Write the data out in full and word for word. Do not include images.

Data entries:

________________

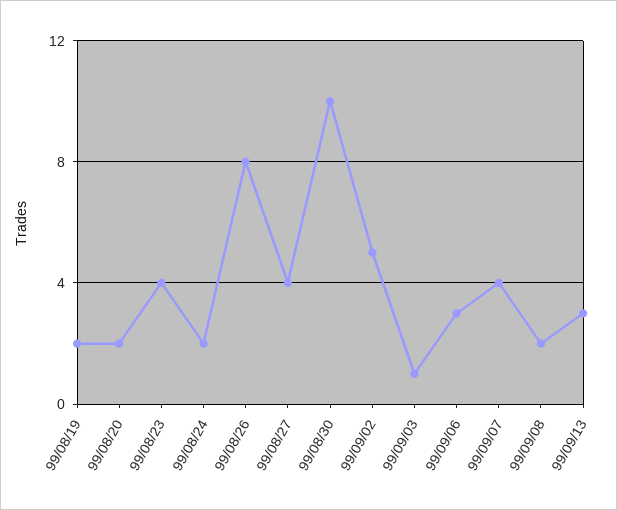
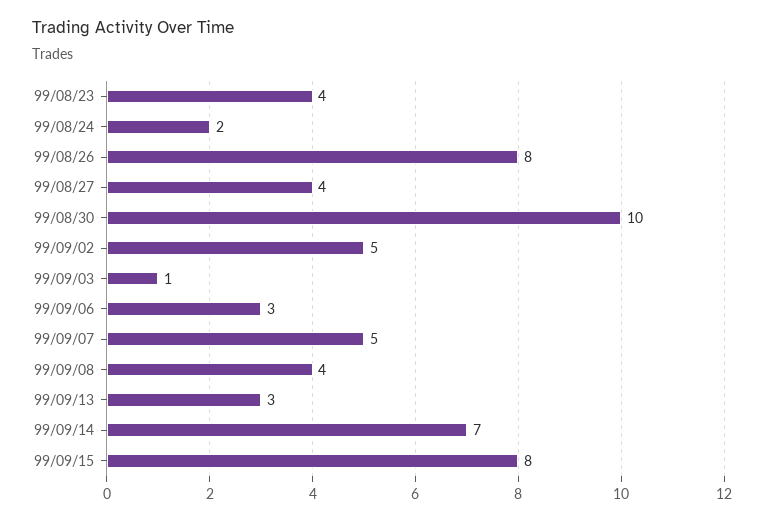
99/08/19: 2 -> none
99/08/20: 2 -> none
99/09/07: 4 -> 5
99/09/08: 2 -> 4
99/09/14: none -> 7
99/09/15: none -> 8

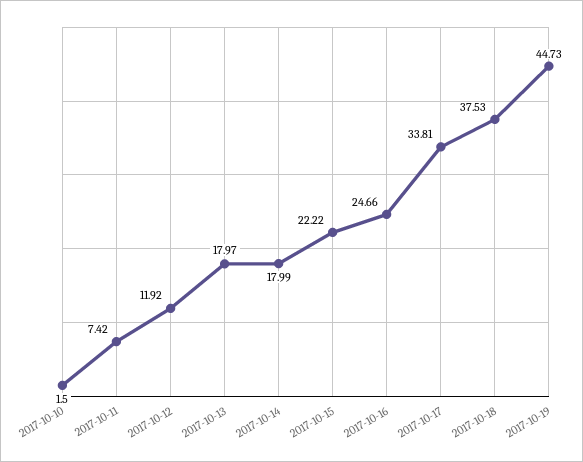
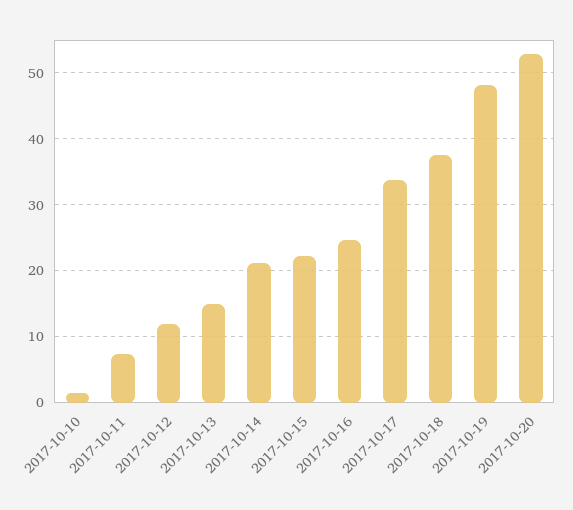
2017-10-13: 17.97 -> 15
2017-10-14: 17.99 -> 21
2017-10-19: 44.73 -> 48
2017-10-20: none -> 53

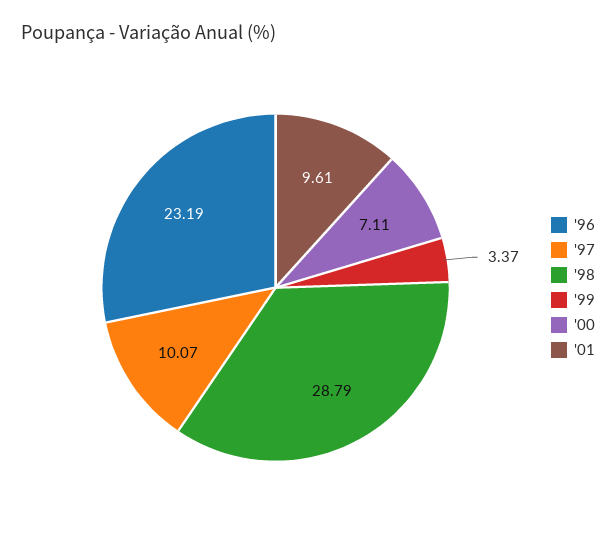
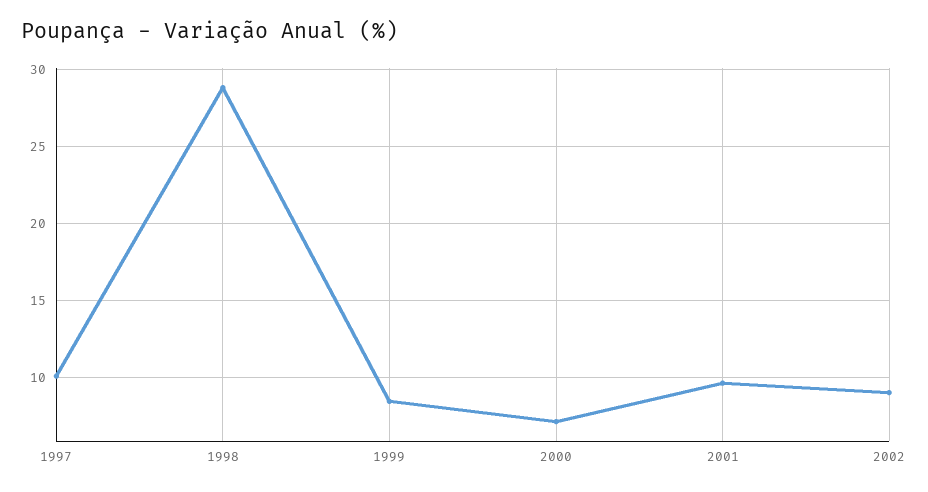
'96: 23.19 -> none
'99: 3.37 -> 8.5
2002: none -> 9

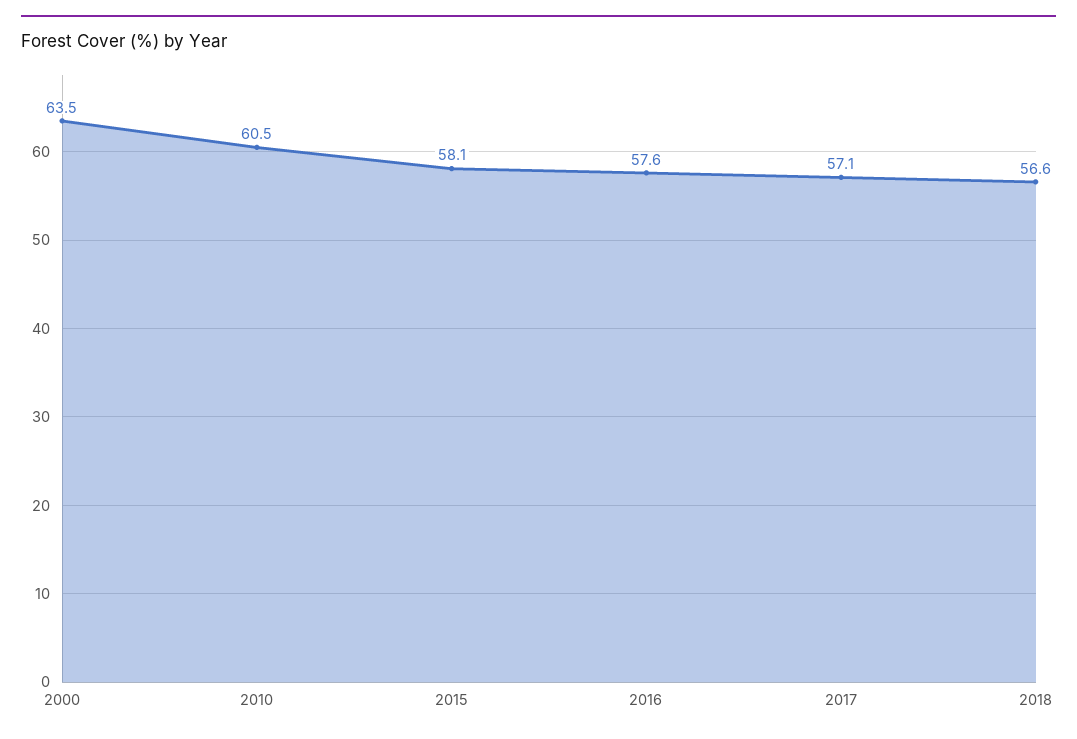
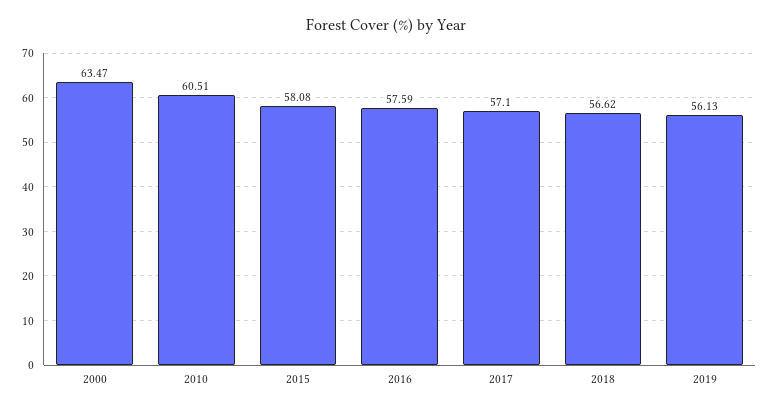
2019: none -> 56.13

________________

* _PROBLEM SOLUTION_
99/08/19: 2 -> none
99/08/20: 2 -> none
99/09/07: 4 -> 5
99/09/08: 2 -> 4
99/09/14: none -> 7
99/09/15: none -> 8

2017-10-13: 17.97 -> 15
2017-10-14: 17.99 -> 21
2017-10-19: 44.73 -> 48
2017-10-20: none -> 53

'96: 23.19 -> none
'99: 3.37 -> 8.5
2002: none -> 9

2019: none -> 56.13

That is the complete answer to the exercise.